L’ampia premessa serve a introdurre i risultati operativi che l’eroica task force anti-caporalato dei carabinieri - composta dai Nas e dal Comando tutela lavoro - ha presentato mercoledì 20 novembre.
Nel biennio 2018-2019 l’Arma ha individuato oltre 3 mila lavoratori vittima di sfruttamento. Ci sono romeni (600), pakistani (500), cinesi (300), marocchini e bengalesi (200) ma anche - e questo è colpo al cuore dei manifestanti napoletani – ben 344 italiani, soprattutto meridionali. Vuol dire che molti nostri concittadini hanno deciso già di svenderlo, il loro lavoro. Pur di non fare la fame.
Tra l’altro, l’azione dei carabinieri permette di comprendere che il caporalato non è soltanto un fenomeno del Mezzogiorno d’Italia. La media degli ultimi due anni conta, è vero, il 48 per cento degli irregolari localizzati al Sud, ma il restante 52 si distribuisce per il 20 per cento nel centro Italia, il 19 nel nord-ovest, il 13 nel nord-est.

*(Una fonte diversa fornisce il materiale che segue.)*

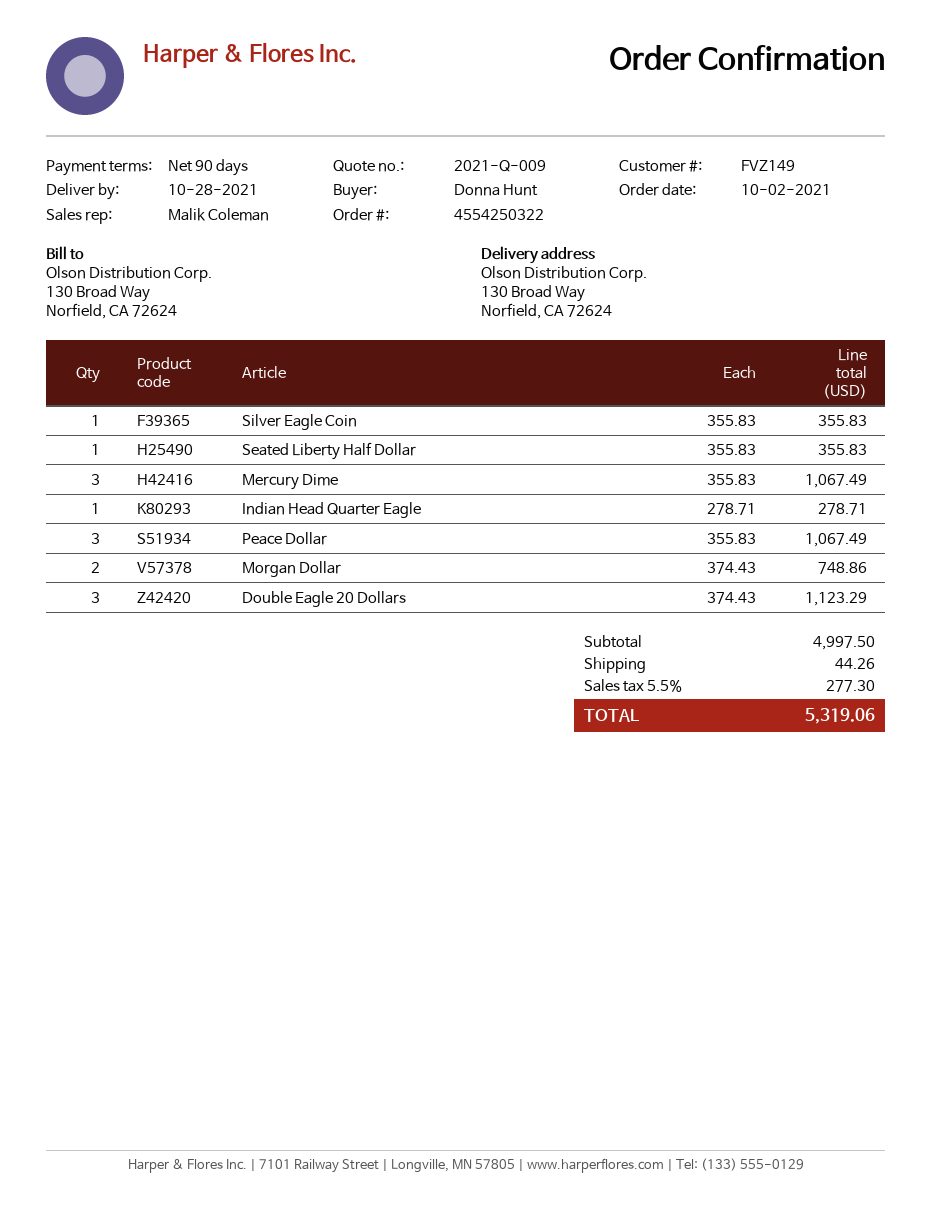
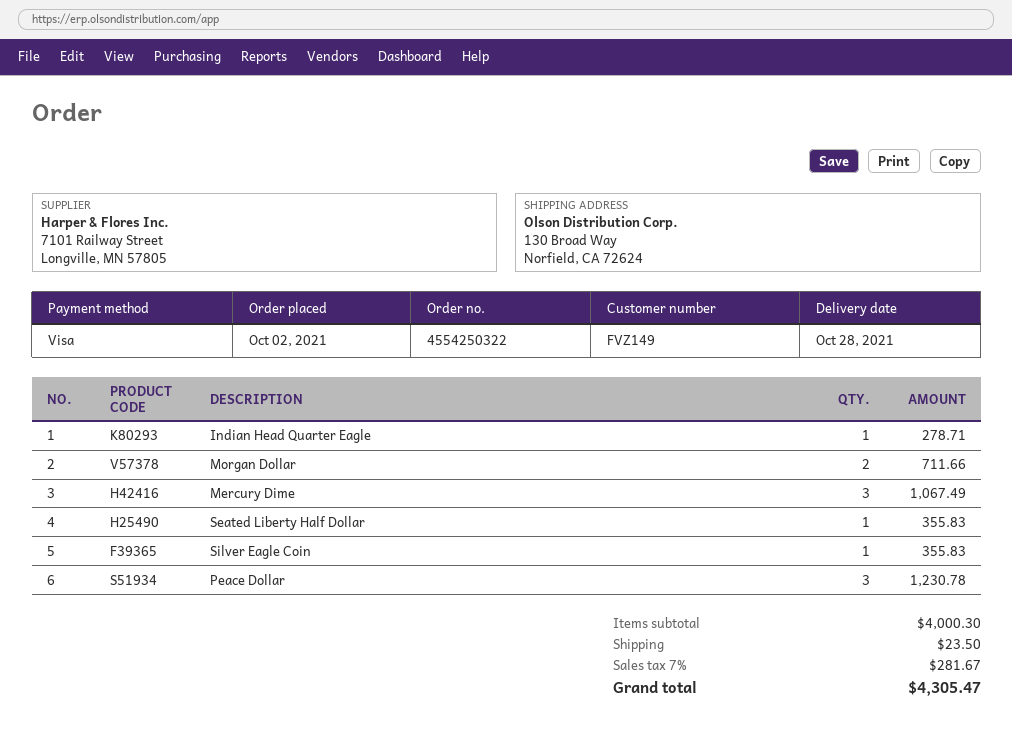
Peace Dollar: 3 for 1067.49 -> 3 for 1230.78
Morgan Dollar: 2 for 748.86 -> 2 for 711.66
Double Eagle 20 Dollars: 3 for 1123.29 -> none
subtotal: 4997.50 -> 4000.30
shipping: 44.26 -> 23.50
tax: 5.5% = 277.30 -> 7% = 281.67
total: 5319.06 -> 4305.47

Le irregolarità sono emerse soprattutto nel settore agricolo, che da solo conta il 51 per cento dei casi di sfruttamento. Tuttavia, con il 28 per cento, il terziario non è esente. Meno peggio va nel comparto industriale (19 per cento). Solo il 2 per cento riguarda l’edilizia, un dato che ha comunque portato al sequestro di 67 cantieri, soprattutto per la mancanza di sicurezza sul lavoro.
«L’aumento dei casi di irregolarità individuati» spiega il generale Claudio Vincelli, a capo delle Unità specializzate dell’Arma «si deve al coordinamento dell’attività di Nas e Nil ma anche agli effetti della legge 199 del 2016, che prevede adeguati strumenti di protezione e assistenza delle vittime dello sfruttamento». Il generale Adelmo Lusi, a capo dei Nas, aggiunge che «la grande idea è stata proprio quella di unire le forze e predisporre una pianificazione che coinvolgesse i reparti di Tutela Salute e Tutela Lavoro, in modo da effettuare dei controlli più completi, aiutati anche dalle informazioni che arrivano dai reparti territoriali, che io chiamo “i nostri occhi e le nostre orecchie”».
Informazioni preziose, quelli delle caserme di prossimità, utilissime per scoprire che lo sfruttamento si è palesato in 263 casi con retribuzioni scandalose, in 239 per condizioni di igiene e sicurezza da quarto mondo mentre 218 sono stati i lavoratori costretti a orari massacranti.
Per quanto riguarda il lavoro nero, i controlli hanno riguardato 96mila lavoratori: il 30 per cento è risultato irregolare. Per la precisione, nel periodo gennaio 2018-settembre 2019, il Comando Tutela del lavoro ha deferito all’autorità giudiziaria 10.601 sospetti, tra i quali 201 portati in carcere. I Nuclei Ispettorato del lavoro hanno verificato le posizioni di 94.784 persone presso 28.476 aziende. Hanno scovato 16.596 lavoratori in nero, di cui solo un terzo, 5.805, sono extracomunitari. Un altro colpo al cuore dei manifestanti di Napoli.
Quanto ai minori, i casi illeciti individuati sono stati 460. Un dato impressionante, come quello sugli adulti che lucravano sulla pelle dei contribuenti onesti. Soltanto tra maggio e ottobre, «nel corso dei controlli abbiamo scoperto 84 persone che erano lavoratori in nero, ma contestualmente percepivano il reddito di cittadinanza», sottolinea il generale Gerardo Iorio, a capo del comando Tutela lavoro.
Insomma, meno male che l’Arma c’è. Per chi lavora e chi un lavoro lo cerca. A Napoli come altrove.